NOTE: This section is intended for use as a guideline when planning
transmission paths. It does not consider all of the local conditions that may be present, nor does it guarantee that adequate
signal strength will be obtained in a given system. There is no
substitute for an on-the-air test to verify the predicted path
results, and to check the overall operation of the radio system.
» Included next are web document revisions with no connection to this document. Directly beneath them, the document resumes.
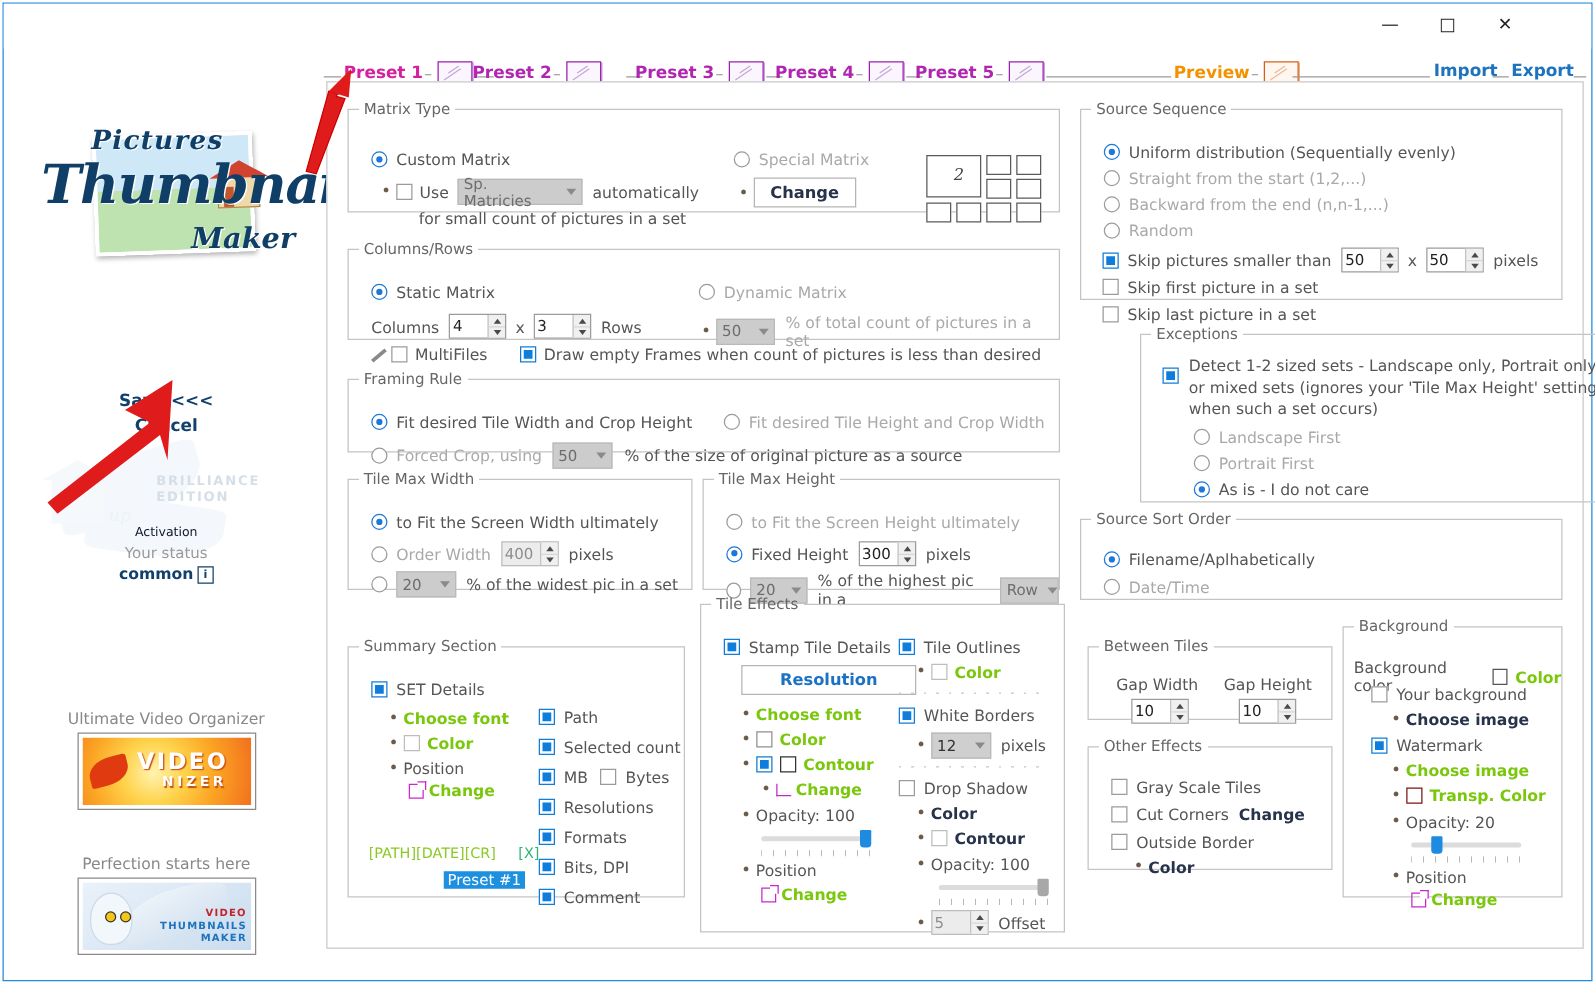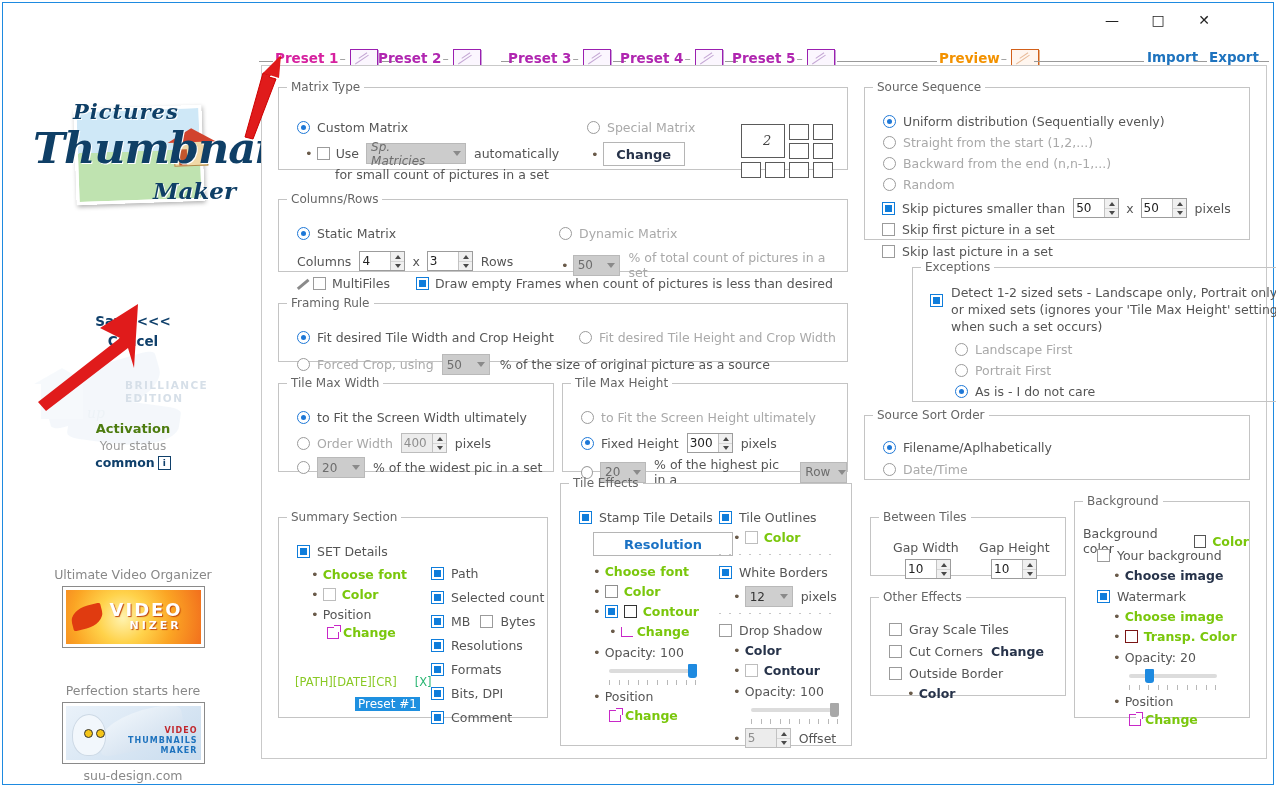--- a/index.html
+++ b/index.html
@@ -72,21 +72,21 @@
   .wm-w2{ left:34px; top:62px; width:110px; height:44px; transform:rotate(8deg); }
   .wm-h{ position:absolute; left:6px; top:44px; width:42px; height:36px;
          background:#e3edf6; }
   .wm-h:before{ content:""; position:absolute; left:-7px; top:-15px; width:0;height:0;
          border-left:28px solid transparent;border-right:28px solid transparent;
          border-bottom:16px solid #e3edf6; }
   .wm-up{ position:absolute; left:52px; top:66px; font-style:italic;
          font-family:"DejaVu Serif",serif; font-size:14px; color:#c7d7e6; }
 
   #activation{ position:absolute; left:0; top:382px; width:252px; text-align:center; }
-  #activation .act-title{ color:#4d7c0f; font-weight:bold; font-size:13px; }
+  #activation .act-title{ color:#0f172a; font-weight:normal; font-size:10px; }
   #activation .act-sub{ color:#9a9a9a; font-size:12px; padding-top:3px; }
   #activation .act-status{ color:#10406b; font-weight:bold; font-size:12.5px; padding-top:2px; }
   .info-badge{
     display:inline-block; width:13px; height:14px; border:1px solid #10406b;
     font-size:9px; line-height:12px; text-align:center; font-weight:bold;
     vertical-align:1px; margin-left:3px; color:#10406b;
   }
 
   .promo{ position:absolute; width:252px; text-align:center; }
   #promo1{ left:0; top:528px; } #promo2{ left:0; top:644px; }
@@ -362,21 +362,20 @@
           <div class="owl-wing"></div>
           <div class="owl-body">
             <span class="owl-eye l"></span>
               <span class="owl-eye r"></span>
           </div>
           <div class="owl-t1">VIDEO</div>
           <div class="owl-t2">THUMBNAILS</div>
           <div class="owl-t3">MAKER</div>
         </div>
       </div>
-      <div class="promo-cap2">suu-design.com</div>
     </div>
   </div>
 
   <div id="preset-nav">
     <div class="nav-line" style="left:0px;width:14px;"></div>
     <div class="pnav-item" style="left:16px;">
       <span class="pnav-label active">Preset 1</span>
       <span class="pnav-dash">–</span>
       <span class="thumb-ico"></span>
     </div>
@@ -426,21 +425,21 @@
     <fieldset class="grp" style="left:16px; top:14px; width:570px; height:90px;">
       <legend>Matrix Type</legend>
       <div class="row" style="position:absolute;left:18px;top:26px;">
         <span class="radio on"></span>
         <span class="lbl" style="margin-left:7px;">Custom Matrix</span>
       </div>
       <div class="row" style="position:absolute;left:26px;top:49px;">
         <span class="bullet">•</span>
         <span class="chk"></span>
         <span class="lbl" style="margin-left:6px;">Use</span>
-        <span class="combo" style="margin-left:7px;width:100px;font-style:italic;">
+        <span class="combo" style="margin-left:7px;width:100px;">
           <span class="cv">Sp. Matricies</span>
           <span class="carrow"></span>
         </span>
         <span class="lbl" style="margin-left:8px;">automatically</span>
       </div>
       <div class="lbl" style="position:absolute;left:56px;top:73px;">for small count of pictures in a set</div>
 
       <div class="row" style="position:absolute;left:308px;top:26px;">
         <span class="radio"></span>
         <span class="lbl dim" style="margin-left:7px;">Special Matrix</span>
To ensure a highly reliable path, a line of sight between both ends of the
link is desirable. For short paths (up to 5 kilometers/3.1 miles), some
obstructions may be acceptable, but the performance of a blocked path
is always less predictable than a clear path.
Fresnel Zone Clearance
As the distance spanned by a link gets longer, it is necessary to have
more than just a grazing path between the two ends; the path must clear
the ground or other obstacles by some percentage of a Fresnel zone.
The Fresnel zone corresponds to the width or girth of the radio signal.
There are first, second, and third Fresnel zones, but the first zone is the
only one that has substantial effects on signal strength.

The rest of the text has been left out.